## [Exercise prompt]
The lines to copy are those in the listing below that contain the word "就不顾国家的利益".
= = = = =
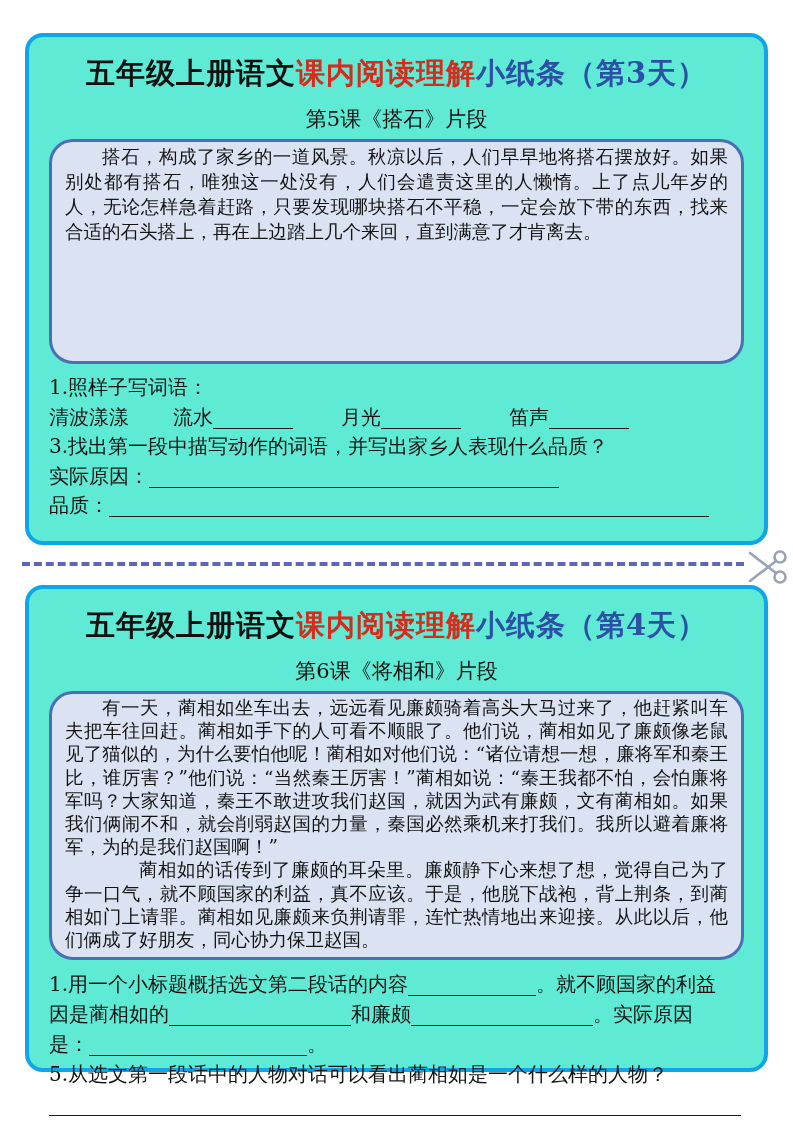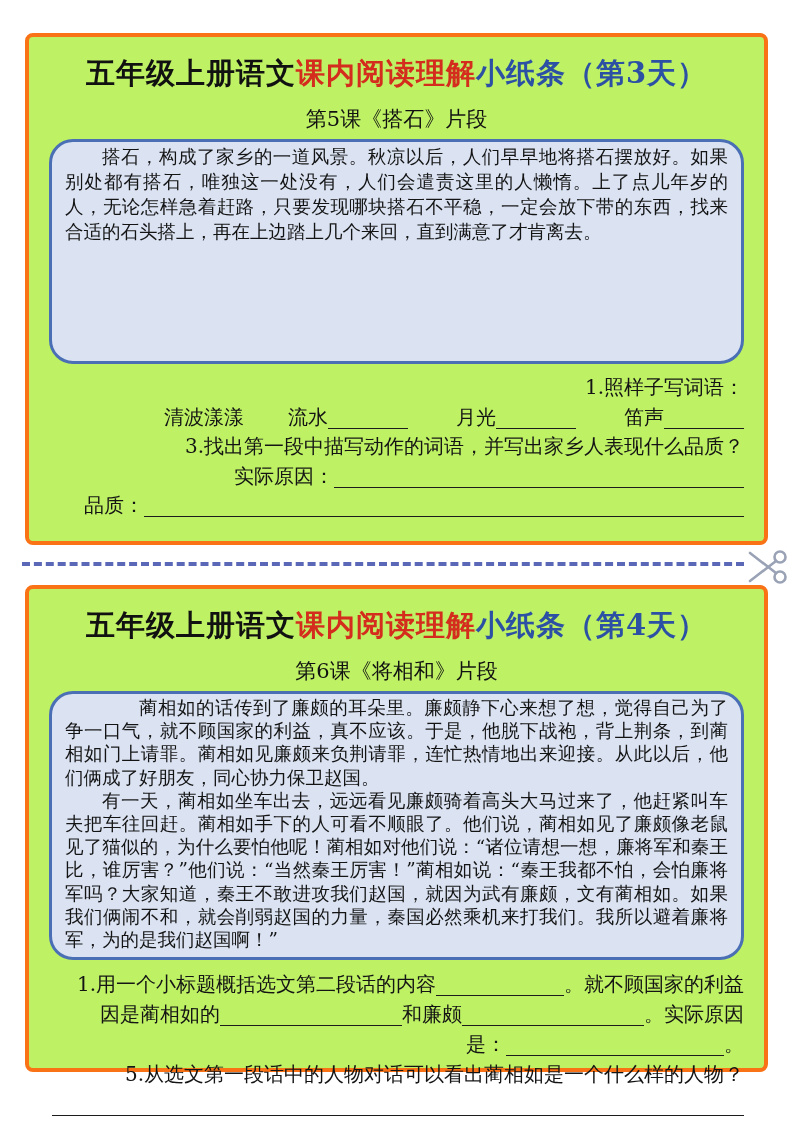--- a/index.html
+++ b/index.html
@@ -22,10 +22,10 @@
     left: 25px;
     width: 743px;
     box-sizing: border-box;
-    border: 4px solid #f97316;
-    border-radius: 8px;
+    border: 4px solid #0ea5e9;
+    border-radius: 18px;
     padding: 10px 18px 0 18px;
-    background: #bef264;
+    background: #5eead4;
   }
   #card-0 { top: 33px;  height: 512px; }
   #card-1 { top: 585px; height: 487px; }

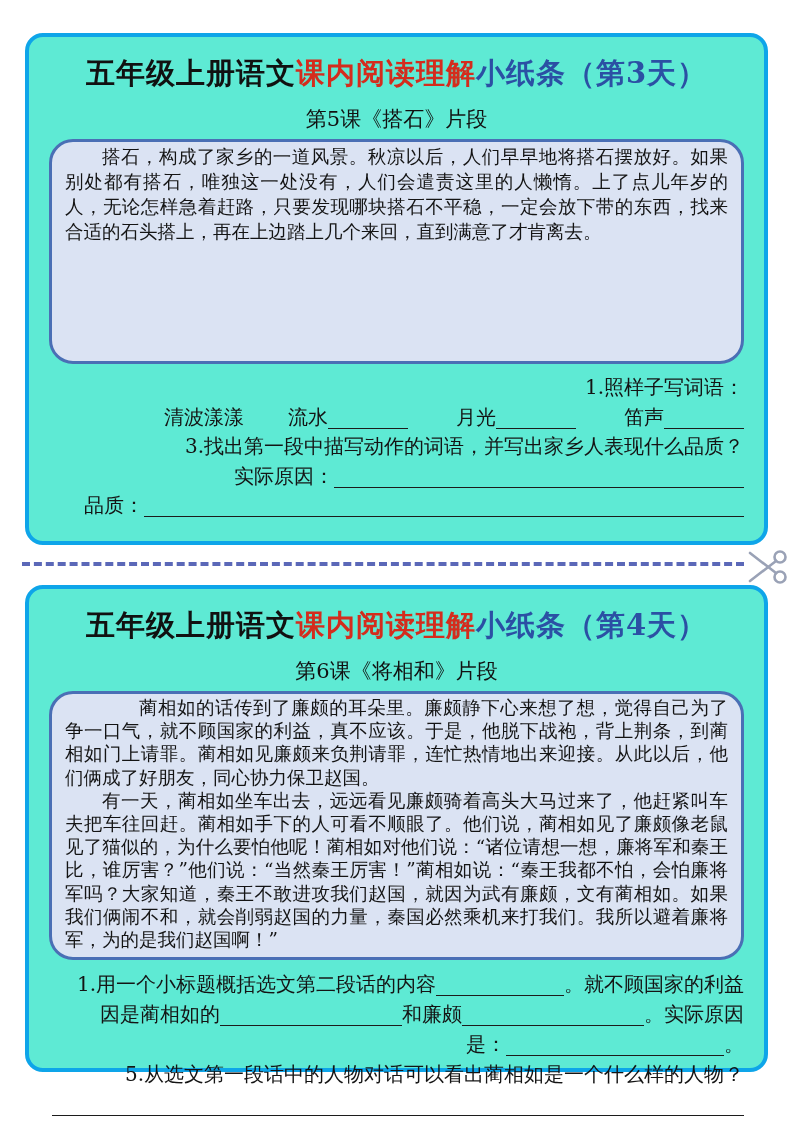--- a/index.html
+++ b/index.html
@@ -73,7 +73,7 @@
   }
   #card-0 .qline { line-height: 29.5px; }
   #card-1 .qline { line-height: 30px; }
-  .qline { white-space: nowrap; text-align: right; }
+  .qline { white-space: nowrap; }
   .blank {
     display: inline-block;
     border-bottom: 1.8px solid #1c1c1c;

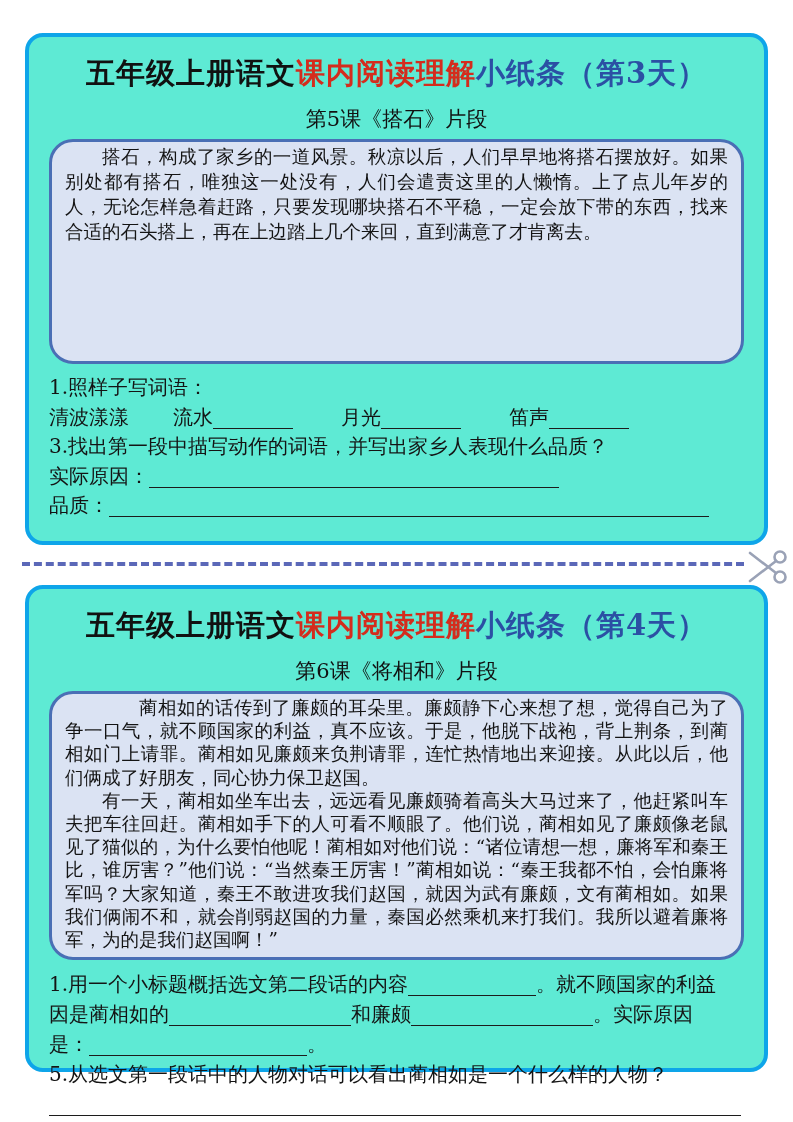--- a/index.html
+++ b/index.html
@@ -136,8 +136,8 @@
     <h1 class="title"><span class="t-black">五年级上册语文</span><span class="t-red">课内阅读理解</span><span class="t-blue">小纸条（第4天）</span></h1>
     <div class="subtitle">第6课《将相和》片段</div>
     <div class="passage">
+        <div class="para" style="text-indent: 2em;">有一天，蔺相如坐车出去，远远看见廉颇骑着高头大马过来了，他赶紧叫车夫把车往回赶。蔺相如手下的人可看不顺眼了。他们说，蔺相如见了廉颇像老鼠见了猫似的，为什么要怕他呢！蔺相如对他们说：“诸位请想一想，廉将军和秦王比，谁厉害？”他们说：“当然秦王厉害！”蔺相如说：“秦王我都不怕，会怕廉将军吗？大家知道，秦王不敢进攻我们赵国，就因为武有廉颇，文有蔺相如。如果我们俩闹不和，就会削弱赵国的力量，秦国必然乘机来打我们。我所以避着廉将军，为的是我们赵国啊！”</div>
         <div class="para" style="text-indent: 4em;">蔺相如的话传到了廉颇的耳朵里。廉颇静下心来想了想，觉得自己为了争一口气，就不顾国家的利益，真不应该。于是，他脱下战袍，背上荆条，到蔺相如门上请罪。蔺相如见廉颇来负荆请罪，连忙热情地出来迎接。从此以后，他们俩成了好朋友，同心协力保卫赵国。</div>
-        <div class="para" style="text-indent: 2em;">有一天，蔺相如坐车出去，远远看见廉颇骑着高头大马过来了，他赶紧叫车夫把车往回赶。蔺相如手下的人可看不顺眼了。他们说，蔺相如见了廉颇像老鼠见了猫似的，为什么要怕他呢！蔺相如对他们说：“诸位请想一想，廉将军和秦王比，谁厉害？”他们说：“当然秦王厉害！”蔺相如说：“秦王我都不怕，会怕廉将军吗？大家知道，秦王不敢进攻我们赵国，就因为武有廉颇，文有蔺相如。如果我们俩闹不和，就会削弱赵国的力量，秦国必然乘机来打我们。我所以避着廉将军，为的是我们赵国啊！”</div>
       </div>
     <div class="questions">
         <div class="qline"><span>1.用一个小标题概括选文第二段话的内容</span><span class="blank" style="width: 128px;"></span><span>。就不顾国家的利益</span></div>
= = = = =
## [Response to this task]
         <div class="para" style="text-indent: 4em;">蔺相如的话传到了廉颇的耳朵里。廉颇静下心来想了想，觉得自己为了争一口气，就不顾国家的利益，真不应该。于是，他脱下战袍，背上荆条，到蔺相如门上请罪。蔺相如见廉颇来负荆请罪，连忙热情地出来迎接。从此以后，他们俩成了好朋友，同心协力保卫赵国。</div>
         <div class="qline"><span>1.用一个小标题概括选文第二段话的内容</span><span class="blank" style="width: 128px;"></span><span>。就不顾国家的利益</span></div>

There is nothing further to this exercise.